We have examples from healing:
Mat 8:13 And to the centurion Jesus said, “Go; let it be done for you as you have believed.” And the servant was healed at that very moment.
Mat 9:28 When he entered the house, the blind men came to him, and Jesus said to them, “Do you believe that I am able to do this?” They said to him, “Yes, Lord.”
Luk 8:50 But Jesus on hearing this answered him, “Do not fear; only believe, and she will be well.”
Mat 8:10 When Jesus heard this, he marveled and said to those who followed him, “Truly, I tell you, with no one in Israel have I found such faith.
Mat 9:2 And behold, some people brought to him a paralytic, lying on a bed. And when Jesus saw their faith, he said to the paralytic, “Take heart, my son; your sins are forgiven.”
Mat 9:22 Jesus turned, and seeing her he said, “Take heart, daughter; your faith has made you well.” And instantly the woman was made well.
Mat 9:29 Then he touched their eyes, saying, “According to your faith be it done to you.”
Mat 15:28 Then Jesus answered her, “O woman, great is your faith! Be it done for you as you desire.” And her daughter was healed instantly.
In any of these, does Jesus say, “I have chosen you for healing from before time: Be healed!”
Nope. What do we read elsewhere?
“4And Jesus said to them, “A prophet is not without honor, except in his hometown and among his relatives and in his own household.” And he could do no mighty work there, except that he laid his hands on a few sick people and healed them. And he marveled because of their unbelief.” - Mark 6
Why did he marvel? If he didn’t give them belief, then unbelief was all they could do - yet “he marveled because of their unbelief”!
We have many other passages teaching explicitly that the critical factor is if we believe (a small sample):
Jhn 6:29 Jesus answered them, “This is the work of God, that you believe in him whom he has sent.”
Jhn 6:35 Jesus said to them, “I am the bread of life; whoever comes to me shall not hunger, and whoever believes in me shall never thirst.
Jhn 6:40 “For this is the will of my Father, that everyone who looks on the Son and believes in him should have eternal life, and I will raise him up on the last day.”
Jhn 6:47 “Truly, truly, I say to you, whoever believes has eternal life.
Jhn 7:38 “Whoever believes in me, as the Scripture has said, ‘Out of his heart will flow rivers of living water.’”
Jhn 7:39 Now this he said about the Spirit, whom those who believed in him were to receive, for as yet the Spirit had not been given, because Jesus was not yet glorified.
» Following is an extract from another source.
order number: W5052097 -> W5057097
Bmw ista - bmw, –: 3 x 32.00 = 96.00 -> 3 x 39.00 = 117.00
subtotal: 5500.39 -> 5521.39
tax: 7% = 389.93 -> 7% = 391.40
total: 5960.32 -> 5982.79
Jhn 8:24 “I told you that you would die in your sins, for unless you believe that I am he you will die in your sins.”
Jhn 11:26 “and everyone who lives and believes in me shall never die. Do you believe this?” She said to him, “Yes, Lord; I believe that you are the Christ, the Son of God, who is coming into the world.”...
Jhn 11:40 Jesus said to her, “Did I not tell you that if you believed you would see the glory of God?”
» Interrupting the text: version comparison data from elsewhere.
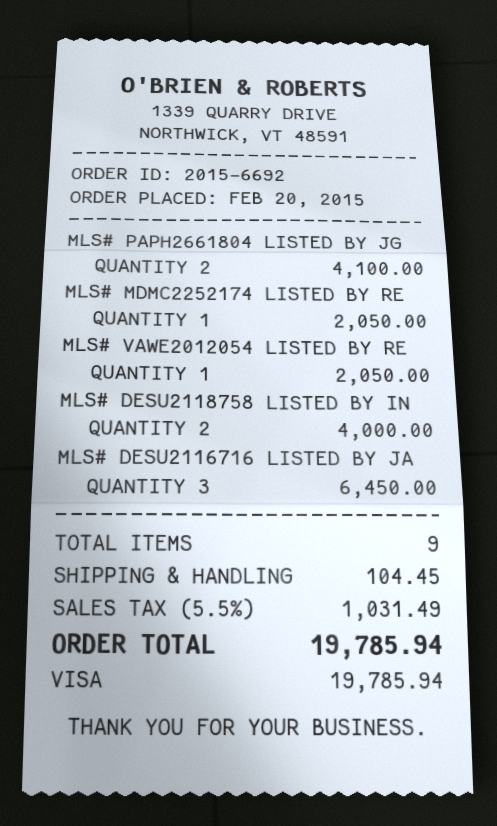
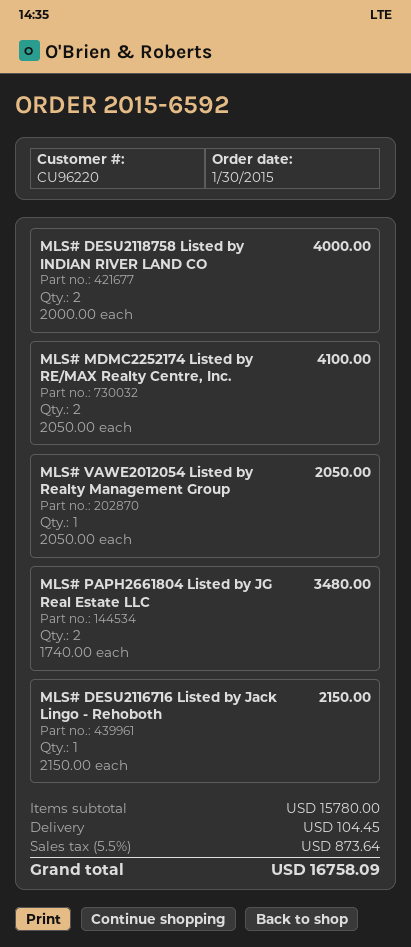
order number: 2015-6692 -> 2015-6592
order date: 2015-02-20 -> 2015-01-30
MLS# PAPH2661804 LISTED BY JG: 2 for 4100.00 -> 2 for 3480.00
MLS# MDMC2252174 LISTED BY RE: 1 for 2050.00 -> 2 for 4100.00
MLS# DESU2116716 LISTED BY JA: 3 for 6450.00 -> 1 for 2150.00
tax: 5.5% = 1031.49 -> 5.5% = 873.64
total: 19785.94 -> 16758.09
Act 4:4 But many of those who had heard the word believed, and the number of the men came to about five thousand.
Act 16:31 And they said, “Believe in the Lord Jesus, and you will be saved, you and your household.”
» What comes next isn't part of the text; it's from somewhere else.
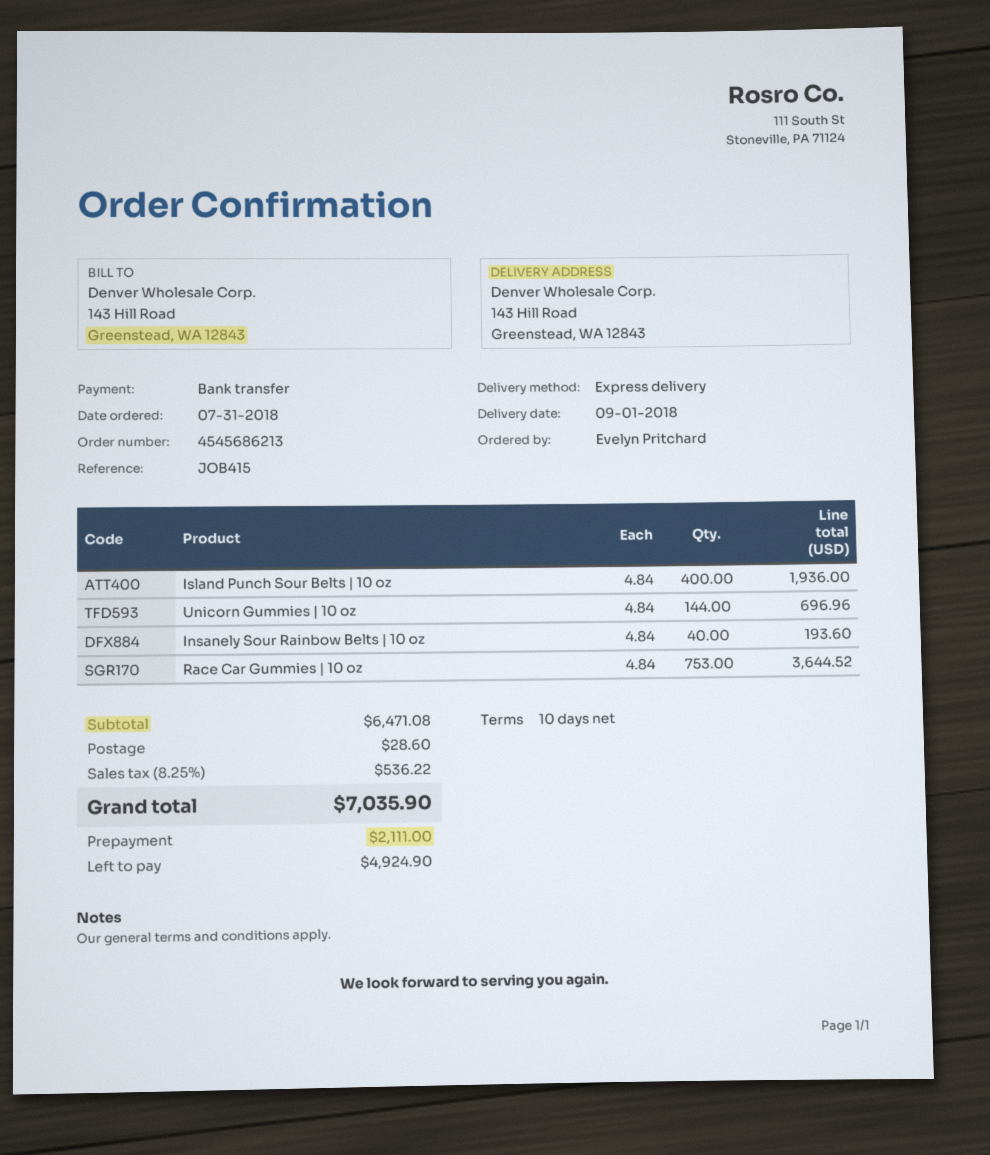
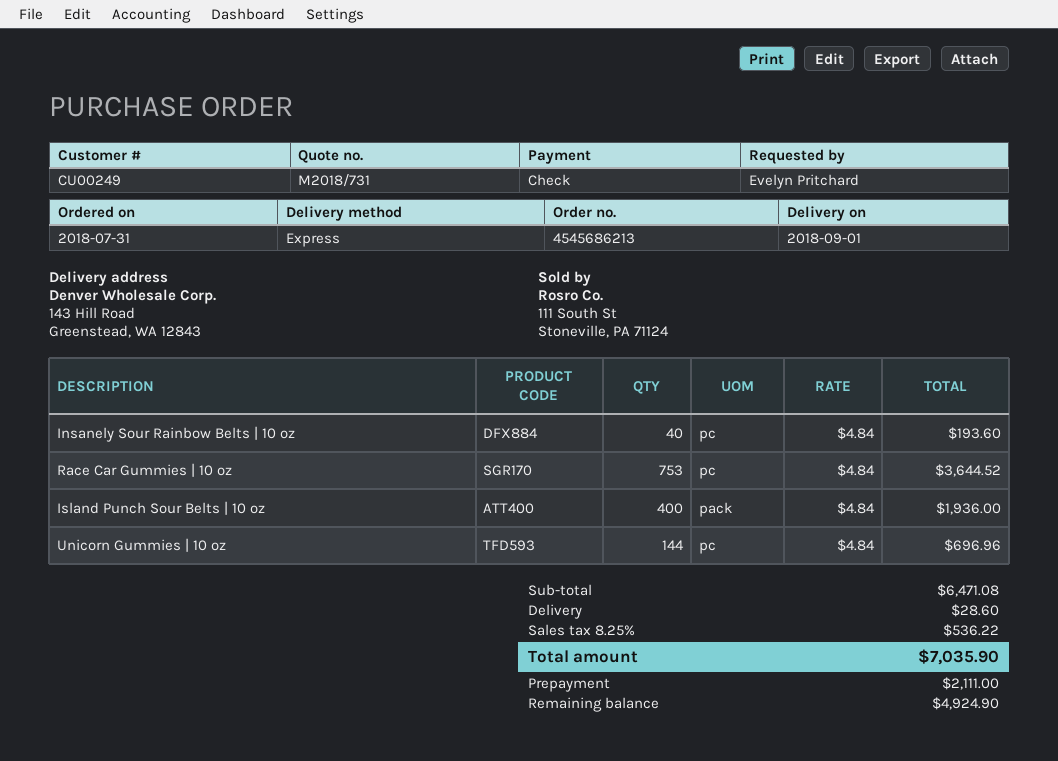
payment method: bank transfer -> cheque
Rom 1:16 For I am not ashamed of the gospel, for it is the power of God for salvation to everyone who believes, to the Jew first and also to the Greek.
Rom 3:22 the righteousness of God through faith in Jesus Christ for all who believe. For there is no distinction:
Rom 4:3 For what does the Scripture say? “Abraham believed God, and it was counted to him as righteousness.”
Rom 4:5 And to the one who does not work but trusts him who justifies the ungodly, his faith is counted as righteousness,
Rom 4:24 but for ours also. It will be counted to us who believe in him who raised from the dead Jesus our Lord,
Rom 9:33 as it is written, “Behold, I am laying in Zion a stone of stumbling, and a rock of offense; and whoever believes in him will not be put to shame.”
Rom 10:9 because, if you confess with your mouth that Jesus is Lord and believe in your heart that God raised him from the dead, you will be saved.
Rom 10:10 For with the heart one believes and is justified, and with the mouth one confesses and is saved.
Gal 3:22 But the Scripture imprisoned everything under sin, so that the promise by faith in Jesus Christ might be given to those who believe.
Eph 1:13 In him you also, when you heard the word of truth, the gospel of your salvation, and believed in him, were sealed with the promised Holy Spirit,
Hbr 4:3 For we who have believed enter that rest, as he has said, “As I swore in my wrath, ‘They shall not enter my rest,’” although his works were finished from the foundation of the world.
1Pe 2:6 For it stands in Scripture: “Behold, I am laying in Zion a stone, a cornerstone chosen and precious, and whoever believes in him will not be put to shame.”
1Pe 2:7 So the honor is for you who believe, but for those who do not believe, “The stone that the builders rejected has become the cornerstone,”
1Jo 3:23 And this is his commandment, that we believe in the name of his Son Jesus Christ and love one another, just as he has commanded us.
Rom 3:25 whom God put forward as a propitiation by his blood, to be received by faith. This was to show God’s righteousness, because in his divine forbearance he had passed over former sins.
Rom 3:26 It was to show his righteousness at the present time, so that he might be just and the justifier of the one who has faith in Jesus.
Rom 3:27 Then what becomes of our boasting? It is excluded. By what kind of law? By a law of works? No, but by the law of faith.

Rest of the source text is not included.